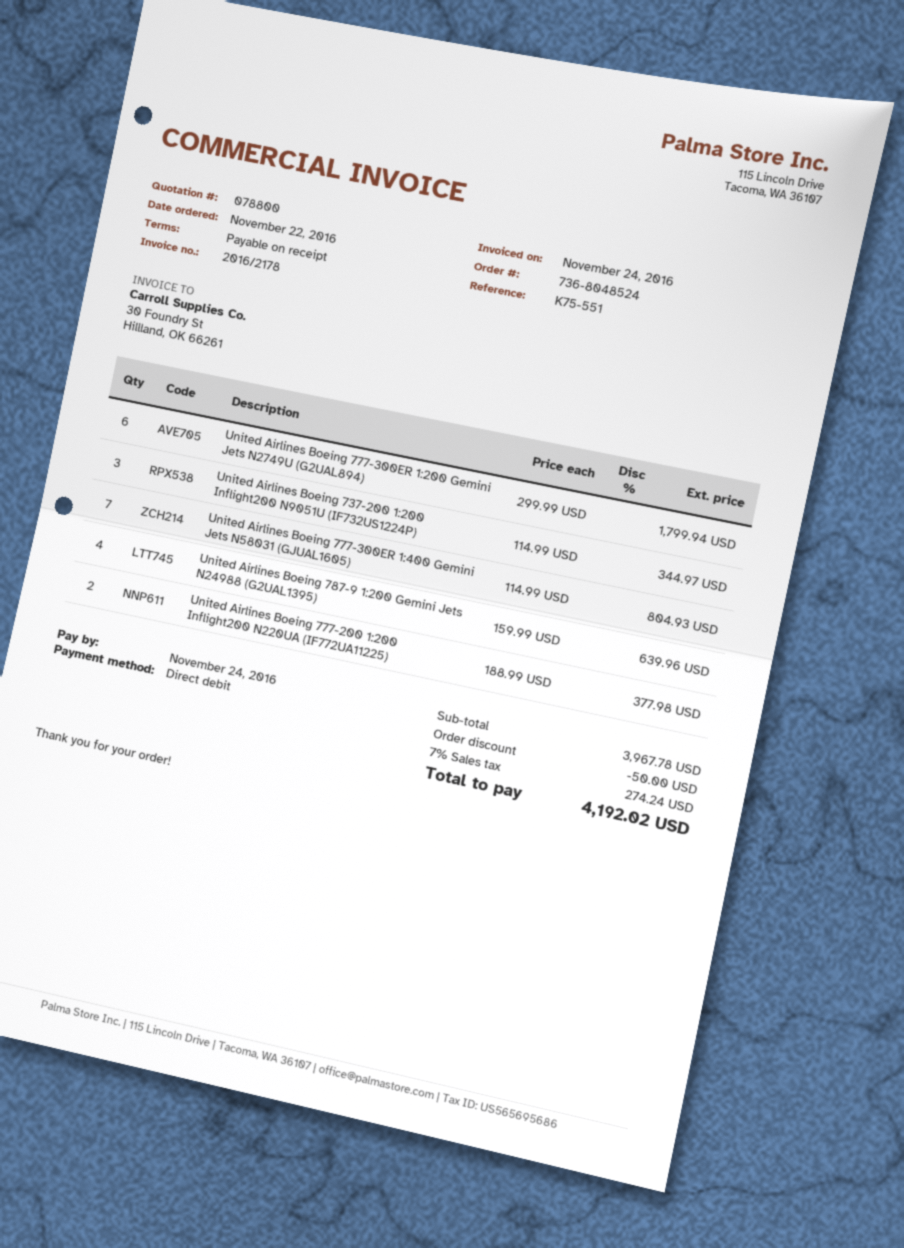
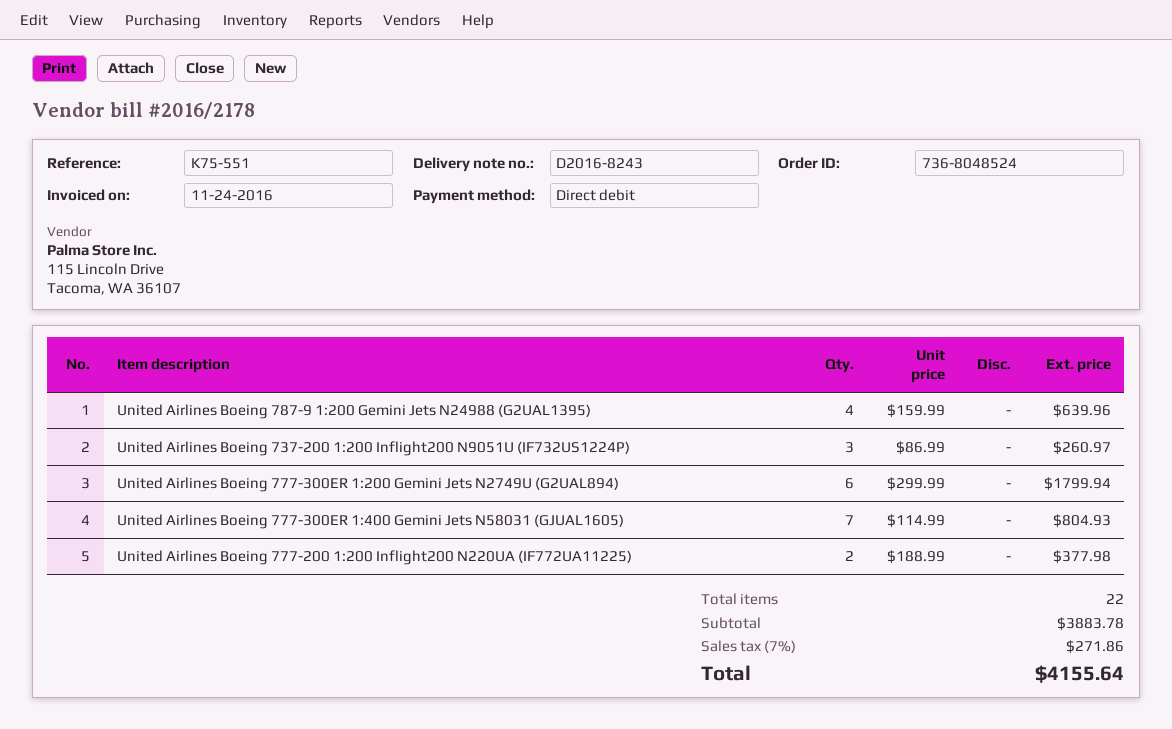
United Airlines Boeing 737-200 1:200 Inflight200 N9051U (IF732US1224P): 3 x 114.99 = 344.97 -> 3 x 86.99 = 260.97
subtotal: 3967.78 -> 3883.78
discount: 50.00 -> none
tax: 7% = 274.24 -> 7% = 271.86
total: 4192.02 -> 4155.64

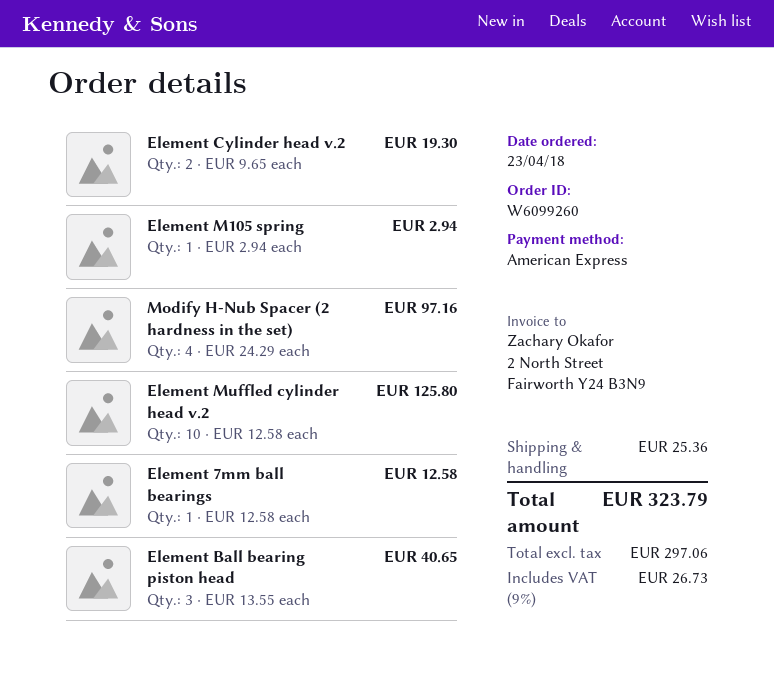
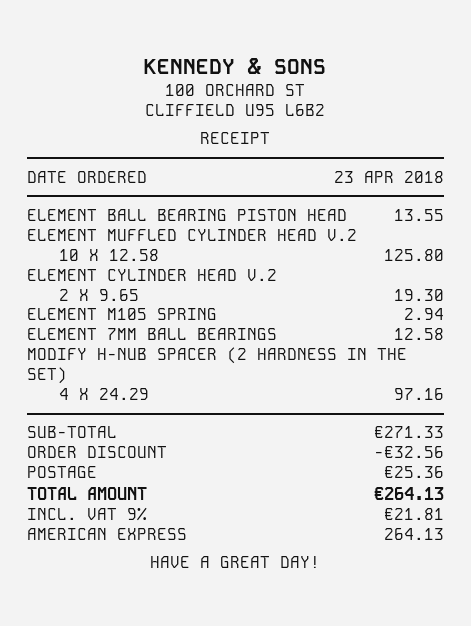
Element Ball bearing piston head: 3 x 13.55 = 40.65 -> 1 x 13.55 = 13.55
discount: none -> 32.56
tax: 9% = 26.73 -> 9% = 21.81
total: 323.79 -> 264.13

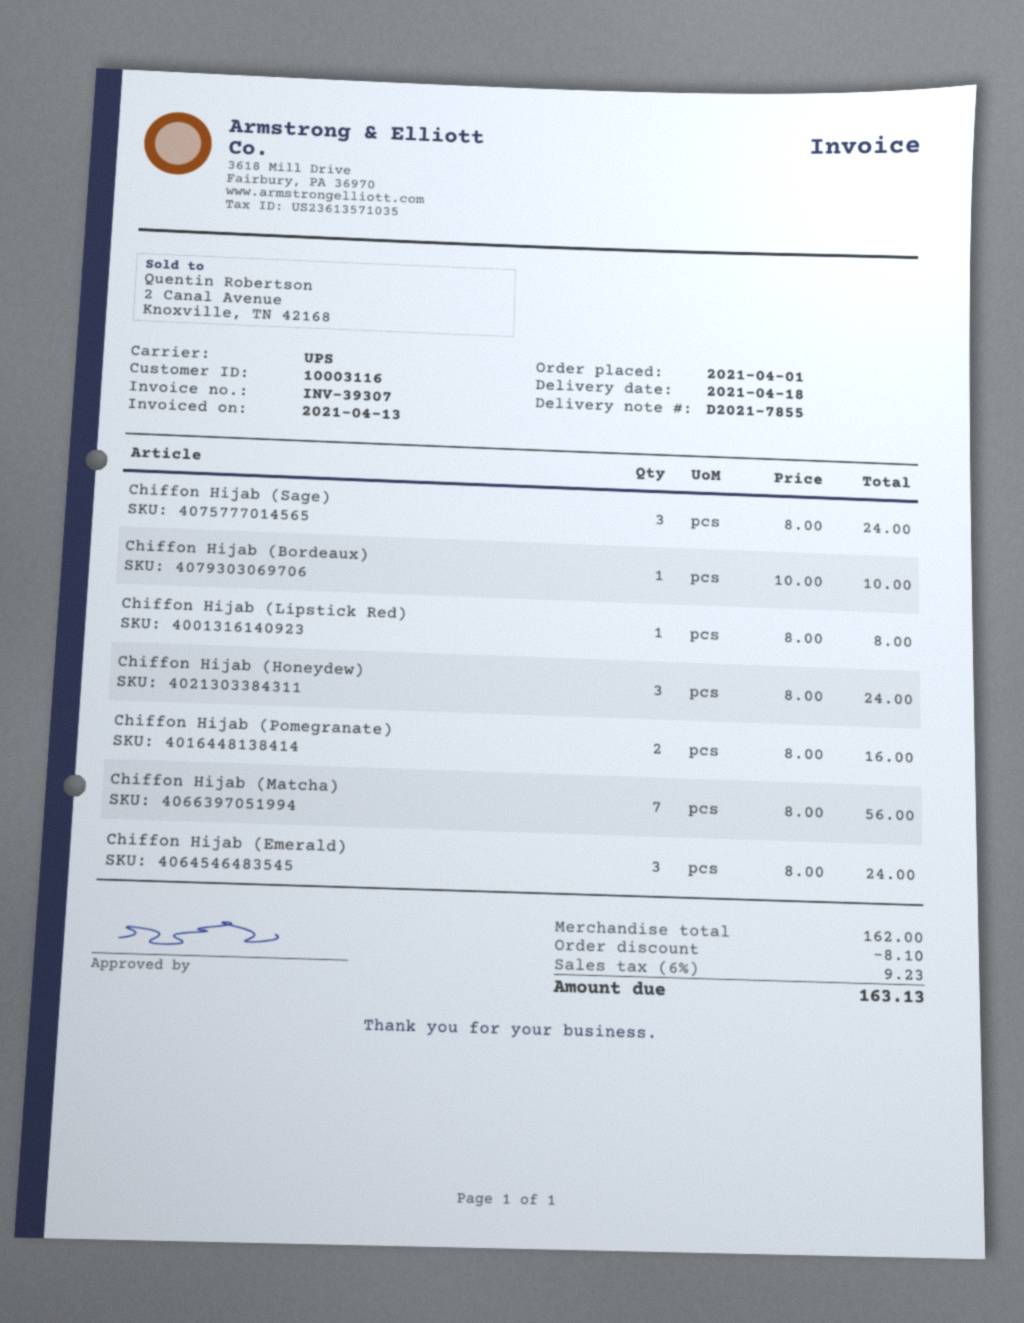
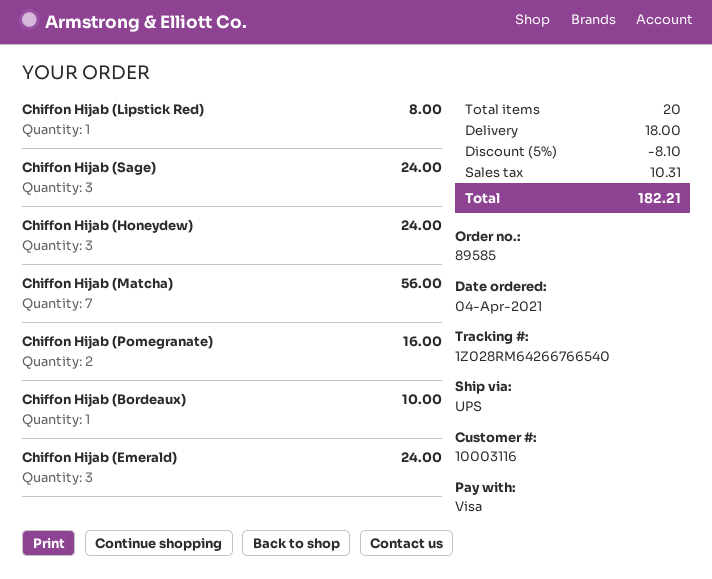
order date: 2021-04-01 -> 2021-04-04
shipping: none -> 18.00
tax: 9.23 -> 10.31
total: 163.13 -> 182.21

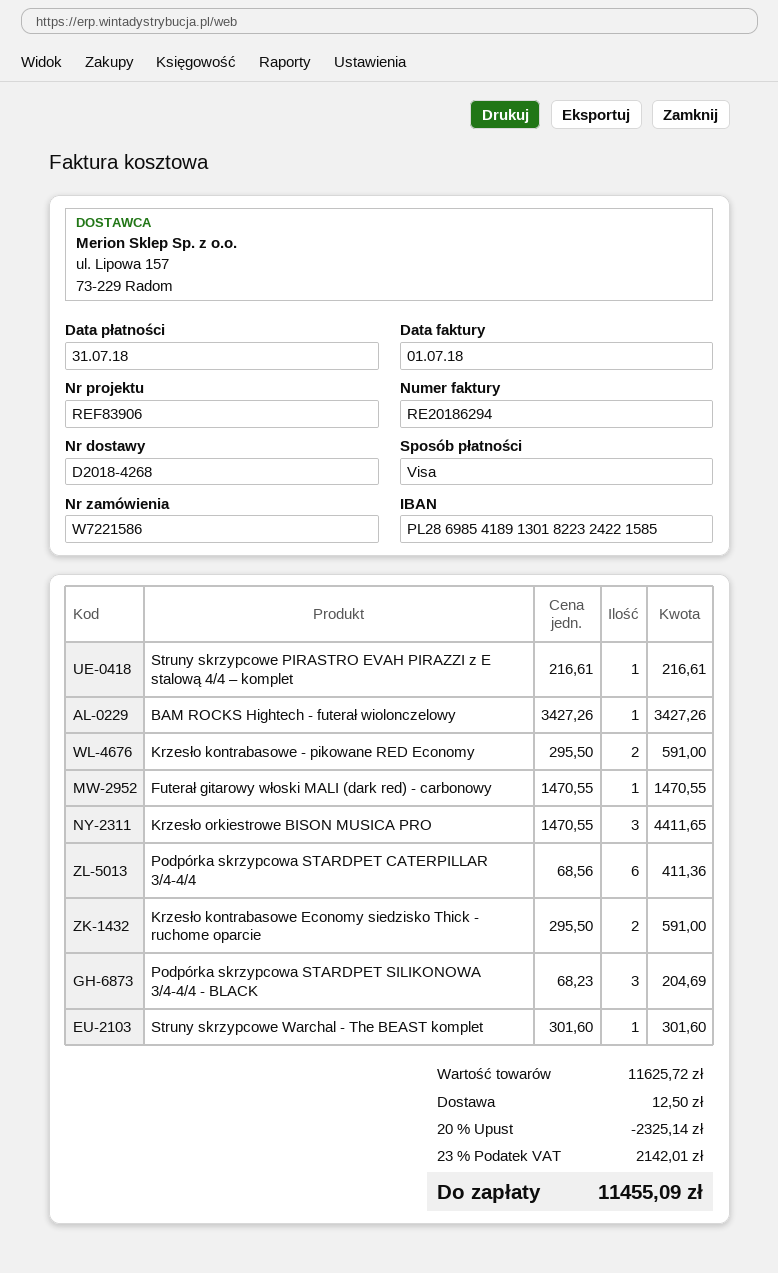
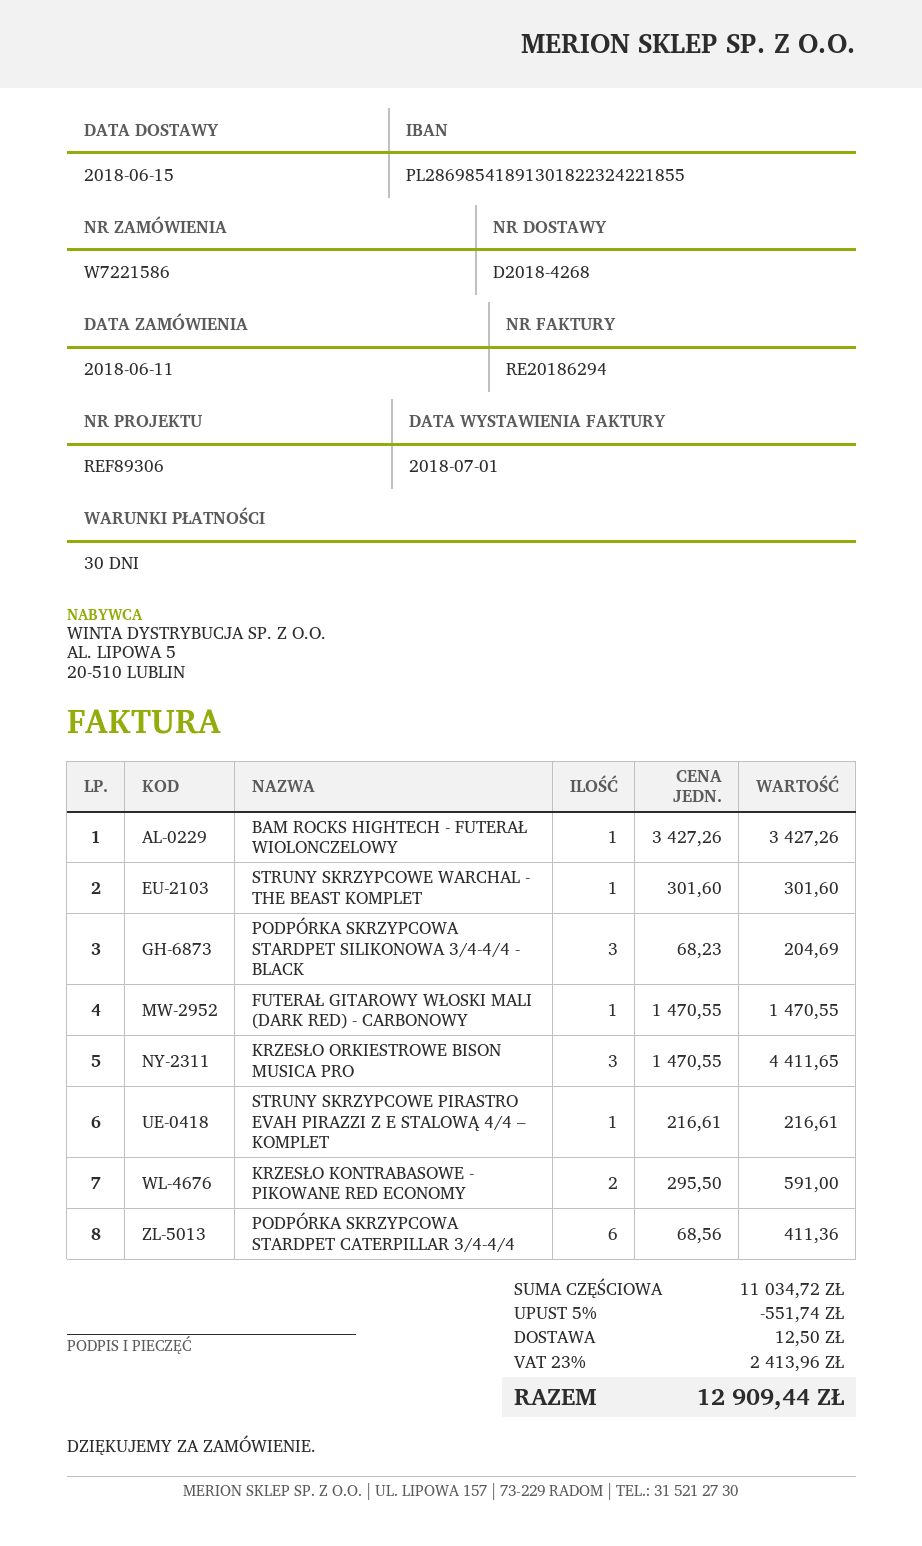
reference: REF83906 -> REF89306
bank account: PL28698541891301822324221585 -> PL28698541891301822324221855
Krzesło kontrabasowe Economy siedzisko Thick - ruchome oparcie: 2 x 295.50 = 591.00 -> none
subtotal: 11625.72 -> 11034.72
discount: 20% = 2325.14 -> 5% = 551.74
tax: 23% = 2142.01 -> 23% = 2413.96
total: 11455.09 -> 12909.44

■ ■ ■ ■ ■ ■ ■

The word "discount" appears in some of the lines above. Copy those lines.

RESPONSE BOX
discount: 50.00 -> none
discount: none -> 32.56
discount: 20% = 2325.14 -> 5% = 551.74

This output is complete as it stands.